Structured diff data:
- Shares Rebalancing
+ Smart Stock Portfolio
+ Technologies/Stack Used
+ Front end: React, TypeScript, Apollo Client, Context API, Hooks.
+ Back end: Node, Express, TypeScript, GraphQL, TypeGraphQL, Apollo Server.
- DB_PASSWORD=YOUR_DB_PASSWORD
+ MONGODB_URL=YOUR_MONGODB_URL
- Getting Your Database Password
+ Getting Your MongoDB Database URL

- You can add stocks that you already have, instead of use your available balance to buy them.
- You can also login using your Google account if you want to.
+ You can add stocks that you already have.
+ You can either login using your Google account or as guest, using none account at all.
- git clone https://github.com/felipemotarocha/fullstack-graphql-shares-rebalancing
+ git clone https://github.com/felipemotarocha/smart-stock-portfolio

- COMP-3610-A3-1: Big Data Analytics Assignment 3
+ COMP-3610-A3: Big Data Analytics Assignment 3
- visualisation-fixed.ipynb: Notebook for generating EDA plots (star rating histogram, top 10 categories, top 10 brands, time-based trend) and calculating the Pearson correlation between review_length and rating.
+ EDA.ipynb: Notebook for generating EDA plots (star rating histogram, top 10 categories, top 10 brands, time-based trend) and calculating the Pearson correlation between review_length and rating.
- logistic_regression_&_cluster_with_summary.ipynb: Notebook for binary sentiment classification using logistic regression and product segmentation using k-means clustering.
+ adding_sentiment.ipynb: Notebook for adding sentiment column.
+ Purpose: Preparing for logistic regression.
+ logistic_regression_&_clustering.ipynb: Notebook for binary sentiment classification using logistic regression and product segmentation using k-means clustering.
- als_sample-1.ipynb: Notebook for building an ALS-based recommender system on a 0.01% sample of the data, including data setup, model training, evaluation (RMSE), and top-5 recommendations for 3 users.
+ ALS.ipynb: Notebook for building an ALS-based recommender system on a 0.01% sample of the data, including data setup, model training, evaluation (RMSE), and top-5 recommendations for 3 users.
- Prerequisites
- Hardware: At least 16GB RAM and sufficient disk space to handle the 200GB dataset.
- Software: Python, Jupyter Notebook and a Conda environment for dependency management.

### Your assignment
Print each entry above again, exactly as it was given.

### Response below
- Shares Rebalancing
+ Smart Stock Portfolio
+ Technologies/Stack Used
+ Front end: React, TypeScript, Apollo Client, Context API, Hooks.
+ Back end: Node, Express, TypeScript, GraphQL, TypeGraphQL, Apollo Server.
- DB_PASSWORD=YOUR_DB_PASSWORD
+ MONGODB_URL=YOUR_MONGODB_URL
- Getting Your Database Password
+ Getting Your MongoDB Database URL

- You can add stocks that you already have, instead of use your available balance to buy them.
- You can also login using your Google account if you want to.
+ You can add stocks that you already have.
+ You can either login using your Google account or as guest, using none account at all.
- git clone https://github.com/felipemotarocha/fullstack-graphql-shares-rebalancing
+ git clone https://github.com/felipemotarocha/smart-stock-portfolio

- COMP-3610-A3-1: Big Data Analytics Assignment 3
+ COMP-3610-A3: Big Data Analytics Assignment 3
- visualisation-fixed.ipynb: Notebook for generating EDA plots (star rating histogram, top 10 categories, top 10 brands, time-based trend) and calculating the Pearson correlation between review_length and rating.
+ EDA.ipynb: Notebook for generating EDA plots (star rating histogram, top 10 categories, top 10 brands, time-based trend) and calculating the Pearson correlation between review_length and rating.
- logistic_regression_&_cluster_with_summary.ipynb: Notebook for binary sentiment classification using logistic regression and product segmentation using k-means clustering.
+ adding_sentiment.ipynb: Notebook for adding sentiment column.
+ Purpose: Preparing for logistic regression.
+ logistic_regression_&_clustering.ipynb: Notebook for binary sentiment classification using logistic regression and product segmentation using k-means clustering.
- als_sample-1.ipynb: Notebook for building an ALS-based recommender system on a 0.01% sample of the data, including data setup, model training, evaluation (RMSE), and top-5 recommendations for 3 users.
+ ALS.ipynb: Notebook for building an ALS-based recommender system on a 0.01% sample of the data, including data setup, model training, evaluation (RMSE), and top-5 recommendations for 3 users.
- Prerequisites
- Hardware: At least 16GB RAM and sufficient disk space to handle the 200GB dataset.
- Software: Python, Jupyter Notebook and a Conda environment for dependency management.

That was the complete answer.